EXERCISE BRIEF: Go through the data line by line from the top, retyping each exactly, and end with the line that contains "filter: Measure >= 34.54 -> none".
START SUPPLIED ENTRIES
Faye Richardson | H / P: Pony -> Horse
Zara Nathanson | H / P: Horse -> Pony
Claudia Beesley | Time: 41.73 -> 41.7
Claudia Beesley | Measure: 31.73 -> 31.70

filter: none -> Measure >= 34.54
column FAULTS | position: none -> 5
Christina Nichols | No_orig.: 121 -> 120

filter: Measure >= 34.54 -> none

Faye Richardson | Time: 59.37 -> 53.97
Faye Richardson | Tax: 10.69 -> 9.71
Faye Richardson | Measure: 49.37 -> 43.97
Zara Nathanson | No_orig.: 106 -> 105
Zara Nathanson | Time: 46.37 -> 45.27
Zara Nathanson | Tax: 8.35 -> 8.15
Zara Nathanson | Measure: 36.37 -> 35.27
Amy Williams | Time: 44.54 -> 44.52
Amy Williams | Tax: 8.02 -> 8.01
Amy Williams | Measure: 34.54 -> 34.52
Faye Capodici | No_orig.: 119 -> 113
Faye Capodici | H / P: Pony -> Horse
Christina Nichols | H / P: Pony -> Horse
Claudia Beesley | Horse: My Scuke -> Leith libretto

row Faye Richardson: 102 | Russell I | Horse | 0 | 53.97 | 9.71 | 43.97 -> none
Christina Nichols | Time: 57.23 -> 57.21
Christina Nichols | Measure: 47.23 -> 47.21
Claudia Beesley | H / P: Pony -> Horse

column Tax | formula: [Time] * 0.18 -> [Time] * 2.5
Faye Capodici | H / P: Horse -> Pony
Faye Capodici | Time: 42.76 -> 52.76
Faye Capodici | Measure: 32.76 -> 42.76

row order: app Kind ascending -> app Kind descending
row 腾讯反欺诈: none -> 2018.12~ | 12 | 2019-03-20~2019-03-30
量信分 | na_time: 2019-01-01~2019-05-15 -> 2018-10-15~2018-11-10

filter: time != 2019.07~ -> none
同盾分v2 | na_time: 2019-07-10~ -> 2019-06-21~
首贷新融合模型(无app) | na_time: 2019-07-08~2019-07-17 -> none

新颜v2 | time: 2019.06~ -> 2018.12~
END SUPPLIED ENTRIES
EXERCISE SOLUTION:
Faye Richardson | H / P: Pony -> Horse
Zara Nathanson | H / P: Horse -> Pony
Claudia Beesley | Time: 41.73 -> 41.7
Claudia Beesley | Measure: 31.73 -> 31.70

filter: none -> Measure >= 34.54
column FAULTS | position: none -> 5
Christina Nichols | No_orig.: 121 -> 120

filter: Measure >= 34.54 -> none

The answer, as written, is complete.